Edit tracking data

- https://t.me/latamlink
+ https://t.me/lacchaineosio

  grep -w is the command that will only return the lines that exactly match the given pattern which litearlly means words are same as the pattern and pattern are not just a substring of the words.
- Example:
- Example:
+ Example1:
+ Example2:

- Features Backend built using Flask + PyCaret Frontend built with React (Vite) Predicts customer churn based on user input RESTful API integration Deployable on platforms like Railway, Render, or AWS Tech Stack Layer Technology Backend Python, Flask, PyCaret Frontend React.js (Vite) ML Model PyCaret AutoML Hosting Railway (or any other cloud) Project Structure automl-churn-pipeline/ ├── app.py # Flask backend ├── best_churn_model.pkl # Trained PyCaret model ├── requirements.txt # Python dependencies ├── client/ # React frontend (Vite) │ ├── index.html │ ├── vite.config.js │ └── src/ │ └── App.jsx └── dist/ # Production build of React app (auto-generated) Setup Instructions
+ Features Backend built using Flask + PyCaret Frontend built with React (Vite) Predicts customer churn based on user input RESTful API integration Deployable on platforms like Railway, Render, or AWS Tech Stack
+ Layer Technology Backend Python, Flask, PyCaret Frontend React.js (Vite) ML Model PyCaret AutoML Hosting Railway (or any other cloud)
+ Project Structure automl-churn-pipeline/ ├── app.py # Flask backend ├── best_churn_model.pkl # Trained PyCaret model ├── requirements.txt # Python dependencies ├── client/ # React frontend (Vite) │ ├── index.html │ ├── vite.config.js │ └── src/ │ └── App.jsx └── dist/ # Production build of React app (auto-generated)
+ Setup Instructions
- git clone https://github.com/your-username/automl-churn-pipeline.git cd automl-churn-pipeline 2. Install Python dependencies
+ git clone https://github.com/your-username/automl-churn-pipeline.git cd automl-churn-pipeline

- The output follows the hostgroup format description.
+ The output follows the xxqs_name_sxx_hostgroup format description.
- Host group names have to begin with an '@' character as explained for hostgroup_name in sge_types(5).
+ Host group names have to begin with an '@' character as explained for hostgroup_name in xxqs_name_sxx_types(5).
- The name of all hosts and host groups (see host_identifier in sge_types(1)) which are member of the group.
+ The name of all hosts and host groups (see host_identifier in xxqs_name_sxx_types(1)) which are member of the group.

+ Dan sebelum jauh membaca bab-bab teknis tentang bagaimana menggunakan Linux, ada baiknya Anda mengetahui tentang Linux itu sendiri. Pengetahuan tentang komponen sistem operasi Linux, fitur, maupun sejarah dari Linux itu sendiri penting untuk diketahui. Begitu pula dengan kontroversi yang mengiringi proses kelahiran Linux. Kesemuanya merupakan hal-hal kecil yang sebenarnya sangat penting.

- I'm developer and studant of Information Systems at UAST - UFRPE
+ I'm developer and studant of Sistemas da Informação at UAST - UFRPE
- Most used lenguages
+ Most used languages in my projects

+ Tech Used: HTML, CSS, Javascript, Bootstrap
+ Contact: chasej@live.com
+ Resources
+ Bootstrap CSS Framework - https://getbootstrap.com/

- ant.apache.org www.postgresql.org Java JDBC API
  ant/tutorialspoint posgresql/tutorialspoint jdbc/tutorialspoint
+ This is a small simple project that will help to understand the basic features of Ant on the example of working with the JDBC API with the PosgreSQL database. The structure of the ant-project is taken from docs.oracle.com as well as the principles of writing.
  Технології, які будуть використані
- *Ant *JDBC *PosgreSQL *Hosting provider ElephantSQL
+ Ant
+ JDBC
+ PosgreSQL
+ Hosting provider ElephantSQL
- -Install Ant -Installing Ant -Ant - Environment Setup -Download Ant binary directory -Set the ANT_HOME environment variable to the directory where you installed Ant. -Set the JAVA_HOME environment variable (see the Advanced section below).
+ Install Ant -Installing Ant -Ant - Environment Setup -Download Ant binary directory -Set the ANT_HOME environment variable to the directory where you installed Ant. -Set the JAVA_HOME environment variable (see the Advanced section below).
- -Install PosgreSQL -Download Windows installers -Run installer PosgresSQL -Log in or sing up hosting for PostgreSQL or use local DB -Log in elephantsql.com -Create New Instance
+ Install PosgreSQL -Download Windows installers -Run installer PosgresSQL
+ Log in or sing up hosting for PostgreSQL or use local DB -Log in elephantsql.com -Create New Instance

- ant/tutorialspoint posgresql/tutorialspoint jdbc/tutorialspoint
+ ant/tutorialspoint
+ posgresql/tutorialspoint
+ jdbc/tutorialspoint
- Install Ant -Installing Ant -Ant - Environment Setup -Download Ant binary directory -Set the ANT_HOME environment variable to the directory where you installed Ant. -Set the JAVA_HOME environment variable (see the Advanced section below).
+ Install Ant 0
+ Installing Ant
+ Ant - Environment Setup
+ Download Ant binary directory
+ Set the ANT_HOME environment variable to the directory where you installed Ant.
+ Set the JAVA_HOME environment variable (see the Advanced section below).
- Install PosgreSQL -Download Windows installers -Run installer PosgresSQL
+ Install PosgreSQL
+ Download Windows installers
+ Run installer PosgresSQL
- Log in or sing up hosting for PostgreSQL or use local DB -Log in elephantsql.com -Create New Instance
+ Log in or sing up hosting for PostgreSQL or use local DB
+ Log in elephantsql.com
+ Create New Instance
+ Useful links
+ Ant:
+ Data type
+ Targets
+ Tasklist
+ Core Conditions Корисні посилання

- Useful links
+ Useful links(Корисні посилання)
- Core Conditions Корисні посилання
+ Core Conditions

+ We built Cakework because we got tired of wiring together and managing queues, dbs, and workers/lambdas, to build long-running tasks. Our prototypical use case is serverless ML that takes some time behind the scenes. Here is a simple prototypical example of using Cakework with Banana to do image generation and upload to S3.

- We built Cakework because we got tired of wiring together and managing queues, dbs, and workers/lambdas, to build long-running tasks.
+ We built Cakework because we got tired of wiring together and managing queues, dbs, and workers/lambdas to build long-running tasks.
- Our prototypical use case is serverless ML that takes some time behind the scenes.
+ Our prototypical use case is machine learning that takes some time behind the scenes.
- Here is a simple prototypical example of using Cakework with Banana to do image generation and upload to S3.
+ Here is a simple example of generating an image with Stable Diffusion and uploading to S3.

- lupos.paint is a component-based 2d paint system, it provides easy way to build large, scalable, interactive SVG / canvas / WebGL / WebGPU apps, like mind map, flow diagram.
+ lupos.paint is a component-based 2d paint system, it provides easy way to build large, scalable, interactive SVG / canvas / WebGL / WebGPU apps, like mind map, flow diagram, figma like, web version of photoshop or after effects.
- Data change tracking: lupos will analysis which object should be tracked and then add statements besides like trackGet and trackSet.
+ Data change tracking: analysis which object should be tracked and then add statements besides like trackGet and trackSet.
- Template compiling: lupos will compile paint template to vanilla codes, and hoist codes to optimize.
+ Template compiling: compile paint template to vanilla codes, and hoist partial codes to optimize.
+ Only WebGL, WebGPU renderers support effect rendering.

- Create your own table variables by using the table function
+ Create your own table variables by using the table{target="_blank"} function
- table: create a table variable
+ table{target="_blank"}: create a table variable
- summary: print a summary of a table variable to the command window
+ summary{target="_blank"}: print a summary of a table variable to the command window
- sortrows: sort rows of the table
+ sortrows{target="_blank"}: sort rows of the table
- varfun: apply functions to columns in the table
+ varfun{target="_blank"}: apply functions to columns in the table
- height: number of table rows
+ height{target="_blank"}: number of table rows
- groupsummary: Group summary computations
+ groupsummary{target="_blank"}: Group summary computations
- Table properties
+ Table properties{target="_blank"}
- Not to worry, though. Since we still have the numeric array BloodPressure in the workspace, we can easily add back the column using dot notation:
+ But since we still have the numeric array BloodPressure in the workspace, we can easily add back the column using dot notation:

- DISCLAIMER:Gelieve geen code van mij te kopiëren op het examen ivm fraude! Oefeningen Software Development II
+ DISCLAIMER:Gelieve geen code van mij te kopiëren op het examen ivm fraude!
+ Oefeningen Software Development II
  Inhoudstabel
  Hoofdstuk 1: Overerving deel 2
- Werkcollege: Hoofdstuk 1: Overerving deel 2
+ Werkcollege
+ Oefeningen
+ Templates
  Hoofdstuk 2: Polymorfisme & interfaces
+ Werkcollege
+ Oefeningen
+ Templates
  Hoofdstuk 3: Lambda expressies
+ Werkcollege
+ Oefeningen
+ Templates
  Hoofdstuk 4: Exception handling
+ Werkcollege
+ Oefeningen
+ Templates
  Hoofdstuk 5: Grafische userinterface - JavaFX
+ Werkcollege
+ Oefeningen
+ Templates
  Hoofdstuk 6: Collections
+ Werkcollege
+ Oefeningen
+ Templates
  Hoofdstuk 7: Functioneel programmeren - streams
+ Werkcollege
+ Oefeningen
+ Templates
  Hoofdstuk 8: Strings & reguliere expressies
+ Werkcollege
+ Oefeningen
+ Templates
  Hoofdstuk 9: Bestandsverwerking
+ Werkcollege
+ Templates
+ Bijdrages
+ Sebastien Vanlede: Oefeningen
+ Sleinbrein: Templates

Task to carry out
Scan the lines above for "hoist", then copy every one that has it.

Written response
- Template compiling: lupos will compile paint template to vanilla codes, and hoist codes to optimize.
+ Template compiling: compile paint template to vanilla codes, and hoist partial codes to optimize.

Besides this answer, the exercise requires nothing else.